Oltre a proporre al gruppo franco-indiano l'ingresso del partner pubblico, il governo è disposto a trattare sugli esuberi: non i 5 mila richiesti da ArcelorMittal, ma 2.000-2.500 che verrebbero finanziati attraverso un nuovo fondo pluriennale per il sostegno ai lavoratori da inserire nella legge di bilancio con uno stanziamento di 5-10 milioni. In più, a dispetto dei niet 5Stelle, Conte (su pressing del Pd e di Matteo Renzi) è orientato a concedere il famoso scudo penale.

L'ALTRA STRADA
Se la mossa del governo dovesse andare a sbattere contro il muro alzato da ArcelorMittal, si andrà alla soluzione B. Vale a dire: il ritorno della gestione degli impianti siderurgici ai commissari, se non a un unico commissario con poteri speciali: c'è chi dice che sia già cominciata la caccia a un manager esperto del settore dell'acciaio. Ma da palazzo Chigi non arrivano né conferme, né smentite. Poi, garantita la continuità produttiva e l'attività degli altiforni, scatterebbe un prestito ponte per permettere all'ex Ilva di andare avanti qualche mese. Nel frattempo verrebbe bandita una nuova gara. «Anche in questo caso», dicono al Mef, «nella cordata ci sarebbe Cdp, affiancata da un forte partner industriale». Appare invece remota l'ipotesi della nazionalizzazione, anche se 5Stelle, Leu e diversi esponenti dem (incluso Nicola Zingaretti) non la escludono.
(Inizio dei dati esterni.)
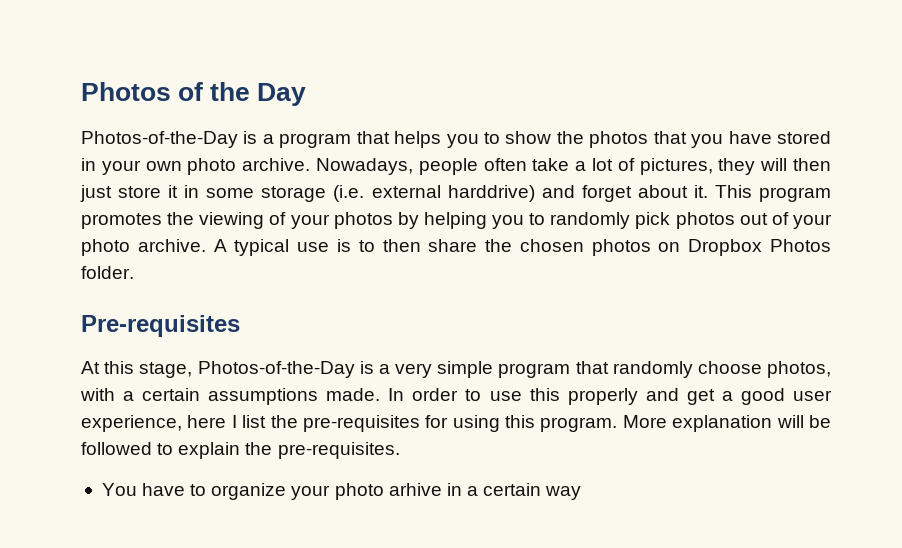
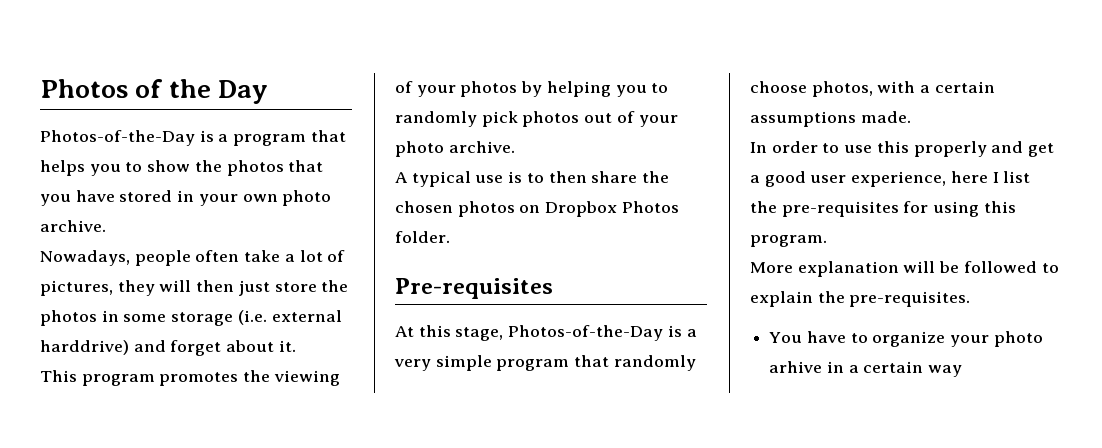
- Photos-of-the-Day is a program that helps you to show the photos that you have stored in your own photo archive. Nowadays, people often take a lot of pictures, they will then just store it in some storage (i.e. external harddrive) and forget about it. This program promotes the viewing of your photos by helping you to randomly pick photos out of your photo archive. A typical use is to then share the chosen photos on Dropbox Photos folder.
+ Photos-of-the-Day is a program that helps you to show the photos that you have stored in your own photo archive.
+ Nowadays, people often take a lot of pictures, they will then just store the photos in some storage (i.e. external harddrive) and forget about it.
+ This program promotes the viewing of your photos by helping you to randomly pick photos out of your photo archive.
+ A typical use is to then share the chosen photos on Dropbox Photos folder.
- At this stage, Photos-of-the-Day is a very simple program that randomly choose photos, with a certain assumptions made. In order to use this properly and get a good user experience, here I list the pre-requisites for using this program. More explanation will be followed to explain the pre-requisites.
+ At this stage, Photos-of-the-Day is a very simple program that randomly choose photos, with a certain assumptions made.
+ In order to use this properly and get a good user experience, here I list the pre-requisites for using this program.
+ More explanation will be followed to explain the pre-requisites.

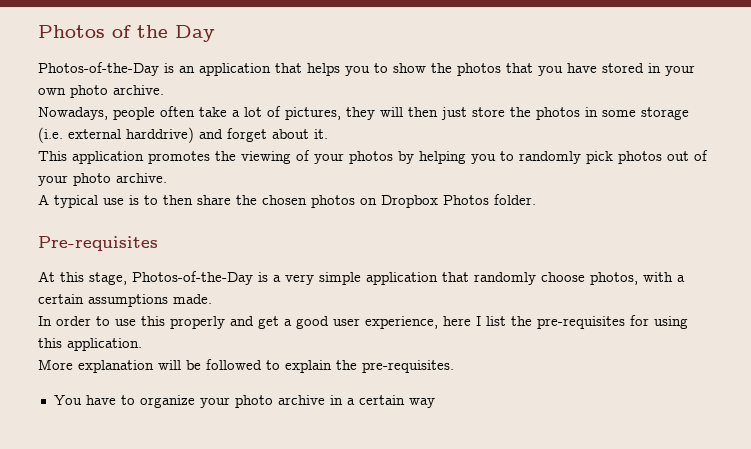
- Photos-of-the-Day is a program that helps you to show the photos that you have stored in your own photo archive.
+ Photos-of-the-Day is an application that helps you to show the photos that you have stored in your own photo archive.
- This program promotes the viewing of your photos by helping you to randomly pick photos out of your photo archive.
+ This application promotes the viewing of your photos by helping you to randomly pick photos out of your photo archive.
- At this stage, Photos-of-the-Day is a very simple program that randomly choose photos, with a certain assumptions made.
+ At this stage, Photos-of-the-Day is a very simple application that randomly choose photos, with a certain assumptions made.
- In order to use this properly and get a good user experience, here I list the pre-requisites for using this program.
+ In order to use this properly and get a good user experience, here I list the pre-requisites for using this application.
- You have to organize your photo arhive in a certain way
+ You have to organize your photo archive in a certain way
In questa situazione d'incertezza, con il governo impantanato in quella che il presidente Mattarella ha avvertito può diventare una profonda crisi del sistema industriale italiano, cresce il pressing del Pd su Conte. «Il premier faccia presto», dice il segretario Zingaretti. E il capogruppo dem alla Camera, Graziano Delrio, avverte: «Serve un confronto vero in maggioranza per individuare le possibili soluzioni con cui salvare decine di migliaia di posti di lavoro e la maggiore acciaieria d'Europa. Non si può pensare di seguire la strada di Alitalia con deroghe e rinvii continui che non hanno ancora portato a un approdo definitivo».